▶ [Assignment] Restate word for word the run of lines that begins at the one containing "ordered by: Kyle Gordon -> Stephen Woods" and ends at the last line of the listing.

────────────────

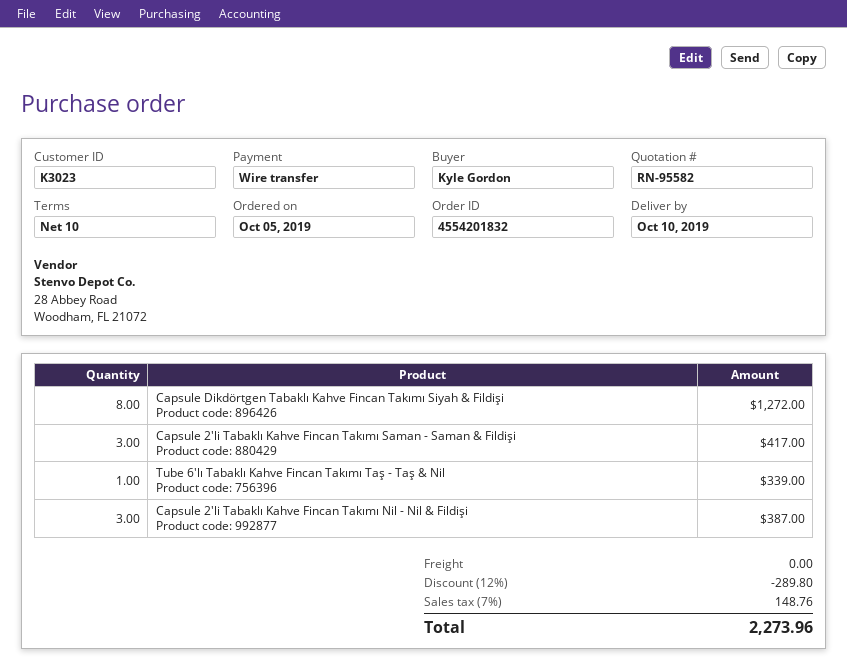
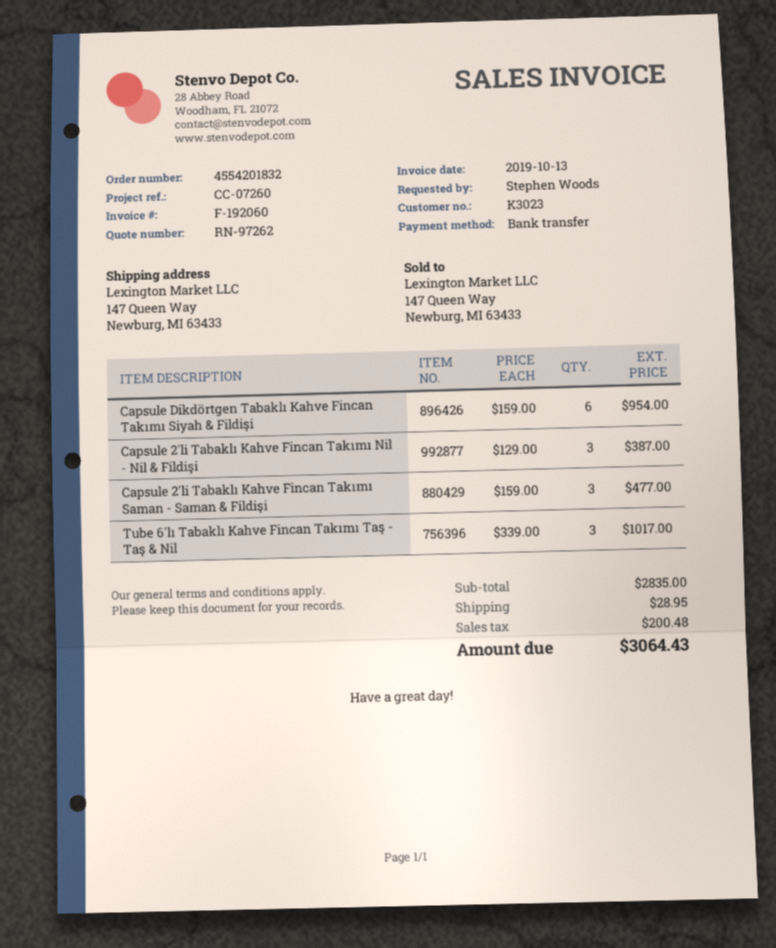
quote number: RN-95582 -> RN-97262
ordered by: Kyle Gordon -> Stephen Woods
Capsule Dikdörtgen Tabaklı Kahve Fincan Takımı Siyah & Fildişi: 8 for 1272.00 -> 6 for 954.00
Capsule 2'li Tabaklı Kahve Fincan Takımı Saman - Saman & Fildişi: 3 for 417.00 -> 3 for 477.00
Tube 6'lı Tabaklı Kahve Fincan Takımı Taş - Taş & Nil: 1 for 339.00 -> 3 for 1017.00
discount: 12% = 289.80 -> none
shipping: 0.00 -> 28.95
tax: 148.76 -> 200.48
total: 2273.96 -> 3064.43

────────────────

▶ [Answer to this exercise]
ordered by: Kyle Gordon -> Stephen Woods
Capsule Dikdörtgen Tabaklı Kahve Fincan Takımı Siyah & Fildişi: 8 for 1272.00 -> 6 for 954.00
Capsule 2'li Tabaklı Kahve Fincan Takımı Saman - Saman & Fildişi: 3 for 417.00 -> 3 for 477.00
Tube 6'lı Tabaklı Kahve Fincan Takımı Taş - Taş & Nil: 1 for 339.00 -> 3 for 1017.00
discount: 12% = 289.80 -> none
shipping: 0.00 -> 28.95
tax: 148.76 -> 200.48
total: 2273.96 -> 3064.43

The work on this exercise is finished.